Zuma has been criss-crossing the country campaigning for the uMkhonto we Sizwe Party after he publicly endorsed it on December 16 last year, when he acknowledged that the party was formed with his knowledge and his blessings.

The party, which turned a month old on Tuesday, was expected to formally announce Zuma as its presidential candidate at the end of the month. In an interview on Monday, the party’s national spokesperson Nhlamulo Ndlela said its presidential candidate would be announced at the end of the month, but office-bearers would be elected after the general elections, expected to take place in May.

Ndlela was coy about who would be the party’s face for the elections, but indicated that Zuma was the only person who was being invited to address all their meet-and-greet gatherings.

“We have not yet decided on who will be the face of our elections campaign, but let me respond by telling you this. There is no president who has done well like Zuma. No president has ended load shedding, but we will announce our candidate next month.

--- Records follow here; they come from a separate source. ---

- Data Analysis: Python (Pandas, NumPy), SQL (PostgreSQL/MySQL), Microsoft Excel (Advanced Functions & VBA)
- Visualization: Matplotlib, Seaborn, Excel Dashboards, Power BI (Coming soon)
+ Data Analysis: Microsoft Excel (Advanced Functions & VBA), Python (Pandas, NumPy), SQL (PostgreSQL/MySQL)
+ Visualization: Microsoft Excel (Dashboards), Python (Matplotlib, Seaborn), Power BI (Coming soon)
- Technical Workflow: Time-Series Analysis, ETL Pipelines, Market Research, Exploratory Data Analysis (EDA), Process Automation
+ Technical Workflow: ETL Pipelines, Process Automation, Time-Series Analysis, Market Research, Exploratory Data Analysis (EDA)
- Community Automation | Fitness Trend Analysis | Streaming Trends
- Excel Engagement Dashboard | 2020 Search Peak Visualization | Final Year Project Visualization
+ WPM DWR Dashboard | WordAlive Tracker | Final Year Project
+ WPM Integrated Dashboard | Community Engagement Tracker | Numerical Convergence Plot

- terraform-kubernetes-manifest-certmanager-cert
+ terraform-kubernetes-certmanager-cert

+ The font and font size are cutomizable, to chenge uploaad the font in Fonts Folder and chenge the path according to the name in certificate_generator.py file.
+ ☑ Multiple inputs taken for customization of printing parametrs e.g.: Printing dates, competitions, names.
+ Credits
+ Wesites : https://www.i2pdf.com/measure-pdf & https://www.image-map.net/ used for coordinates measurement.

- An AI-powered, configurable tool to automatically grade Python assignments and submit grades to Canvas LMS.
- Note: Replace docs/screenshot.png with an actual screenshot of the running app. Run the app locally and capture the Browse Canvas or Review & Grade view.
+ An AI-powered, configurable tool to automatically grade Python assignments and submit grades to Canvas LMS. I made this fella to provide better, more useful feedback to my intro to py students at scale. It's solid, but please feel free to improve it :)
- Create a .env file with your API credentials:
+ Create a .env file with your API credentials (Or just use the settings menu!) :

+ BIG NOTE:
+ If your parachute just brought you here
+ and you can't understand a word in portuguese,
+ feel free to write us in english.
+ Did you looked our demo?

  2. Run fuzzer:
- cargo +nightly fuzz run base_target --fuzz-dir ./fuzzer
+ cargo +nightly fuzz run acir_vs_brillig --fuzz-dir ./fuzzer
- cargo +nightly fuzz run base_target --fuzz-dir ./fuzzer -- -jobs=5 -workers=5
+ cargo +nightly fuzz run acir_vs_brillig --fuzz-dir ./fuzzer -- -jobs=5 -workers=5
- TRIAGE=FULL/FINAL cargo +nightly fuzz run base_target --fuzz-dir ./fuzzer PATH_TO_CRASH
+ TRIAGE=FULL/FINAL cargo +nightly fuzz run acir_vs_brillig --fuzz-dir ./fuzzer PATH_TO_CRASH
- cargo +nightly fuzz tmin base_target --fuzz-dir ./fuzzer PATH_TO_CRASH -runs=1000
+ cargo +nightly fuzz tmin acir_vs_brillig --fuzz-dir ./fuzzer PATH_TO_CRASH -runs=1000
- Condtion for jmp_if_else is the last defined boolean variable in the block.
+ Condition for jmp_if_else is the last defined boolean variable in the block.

When asked how Zuma was to become the candidate, since he had a criminal record, Ndlela pleaded ignorance demanding to be given the law that said people with criminal records could not be elected as public representatives. After he was sent the Section 47 requirement, he did not respond.

Political analyst Professor Sipho Seepe said Zuma did not have to be president of the country again to implement the objectives of the MK Party, because the president of the governing party does not necessarily have to be the president of the country to implement party agenda.

He said as long as the party deployees implement their conferences’ resolutions, which become government policies, Zuma could run the country from outside Parliament.

“It was meant to be a party-led government where deployees would implement the party conference resolutions. It would be good that the president would have to account to the party leadership, which was not happening in a current form where the state president was also the party president,” said Seepe.